Degree Required Associate's or Bachelor's degree; Master's degree recommended for leadership roles
Education Field of Study Biology, chemistry
Key Responsibilities Research, work in a laboratory setting, test biological substances
Certification Short-term certificate program (in conjunction with an associate's degree or as specialized training)
Job Growth (2018-2028) 7% growth*
Median Salary (2018) $44,500*

Source: *U.S. Bureau of Labor Statistics

What Does a Biotechnician Do?

A biotechnician, or biological technician, works with biologists and other scientists on solving scientific problems dealing with living organisms. Biotechnology combines biology with aspects of chemistry, engineering and computer science. As a biotechnician, you could help scientists find a cure for AIDS or assist with the development of the next wonder drug. Biotechnicians work in laboratory settings and often perform tests on blood or other biological substances. Biotechnology research has also resulted in improvements in the use of DNA and in the food we grow.

How Do I Prepare for This Career?

A variety of educational programs exist to prepare you for different stages in your career in biological technology.
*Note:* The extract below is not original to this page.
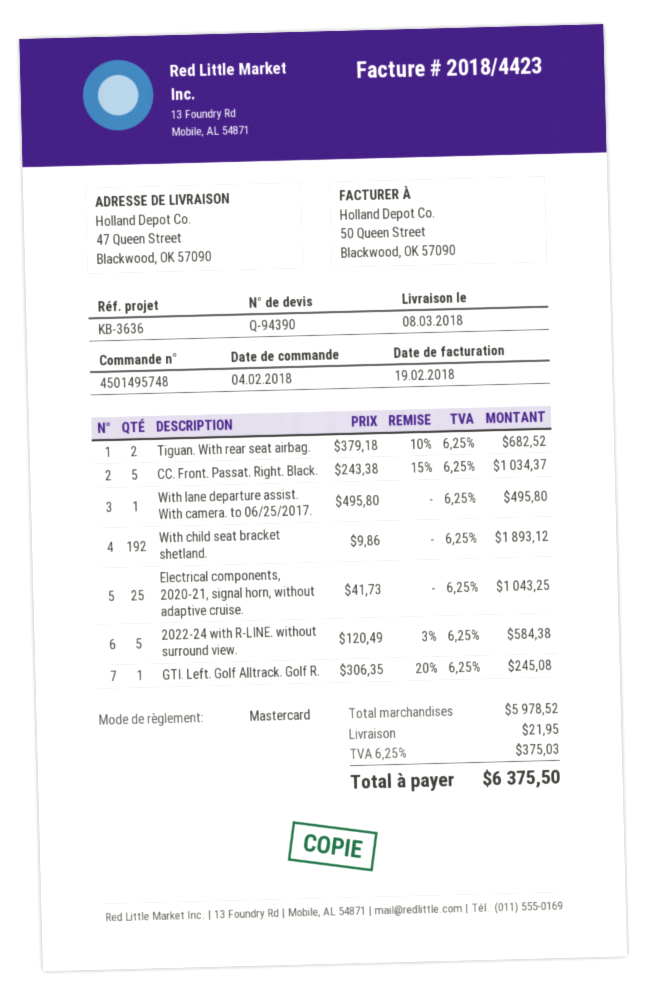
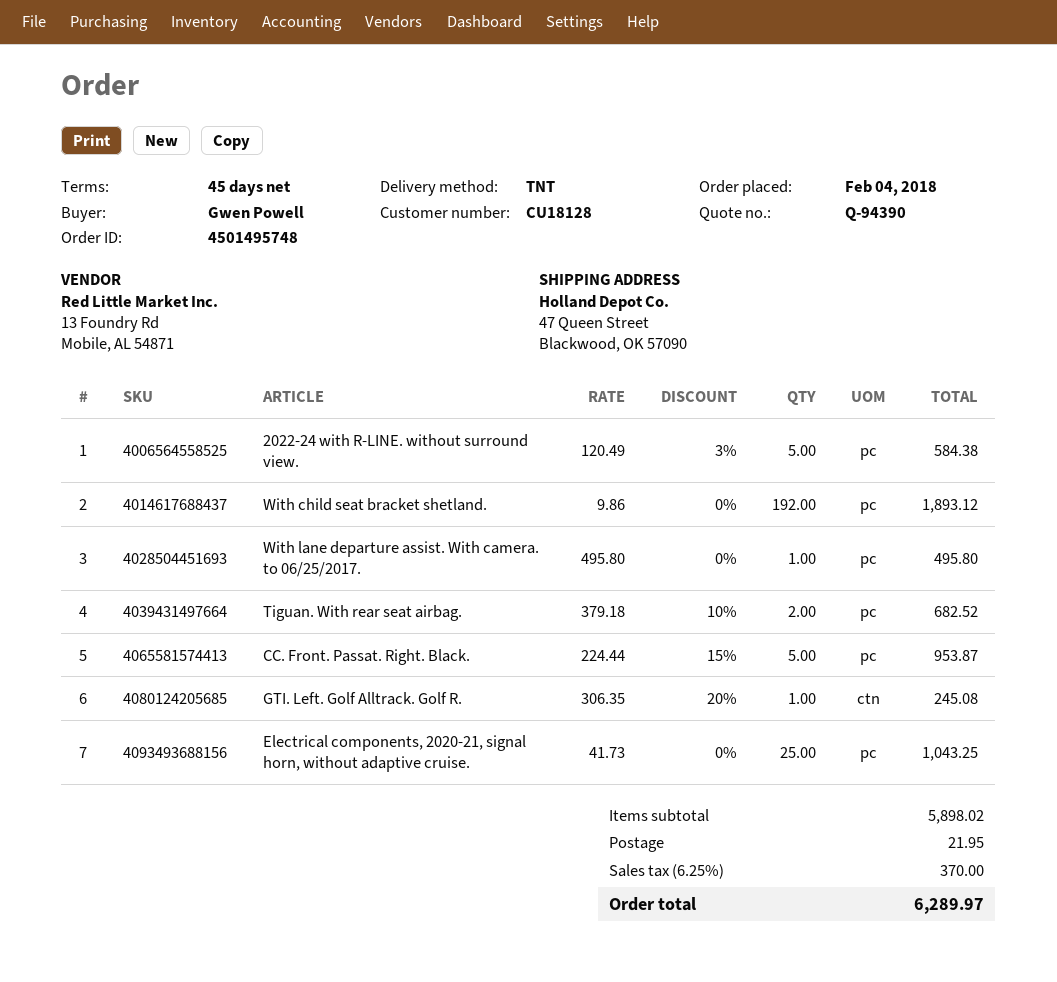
CC. Front. Passat. Right. Black.: 5 x 243.38 - 15% = 1034.37 -> 5 x 224.44 - 15% = 953.87
subtotal: 5978.52 -> 5898.02
tax: 6.25% = 375.03 -> 6.25% = 370.00
total: 6375.50 -> 6289.97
For example, associate's degree, certificate and bachelor's degree programs can prepare you for entry-level work in the field. Shorter-term certificate programs can be completed in conjunction with an associate's degree or as specialized training for people with degrees in unrelated areas. Master's degree programs in biotechnology provide education and training for technicians who want to move into leadership roles as scientists. Preparation can start in high school by developing skills and an aptitude in math and science.

What Will I Study?

Associate's degree and bachelor's degree programs in biotechnology include general education classes in addition to courses in math, science, microbiology and genetics. Programs also include plenty of opportunities for hands-on lab work. Certificate programs also include laboratory work, in addition to intensive coursework in biology, chemistry and biotechnology techniques. Other topics you might explore in a biotechnology program include these:

  • Genomics
  • Bioinformatics
  • Zoology
  • Cell culture

How Is The Pay?

The U.S. Bureau of Labor Statistics (BLS) reported that the median salary for biological technicians was $44,500 in May 2018 (www.bls.gov). PayScale.com reported in September 2019 that the hourly pay for biological technicians ranged between $12.64 and $20.63. Biological technicians are expected to be moderately in demand in the coming years, with the BLS having predicted a 7% growth in jobs during the 2018-2028 decade.

What Are Some Related Alternative Careers?

Alternative careers with an associate's degree could be agricultural or food science technicians who assist food scientists with measurements and analysis of the quality of foods. Another could be as environmental science or protection technicians who work with pollution and contamination that could affect the public's health. With a bachelor's degree, you could have a career as a geoscientist or forensic science technician. Geoscientists study the composition and structure of the Earth, while forensic technicians aid in the collection of criminal evidence for law enforcement.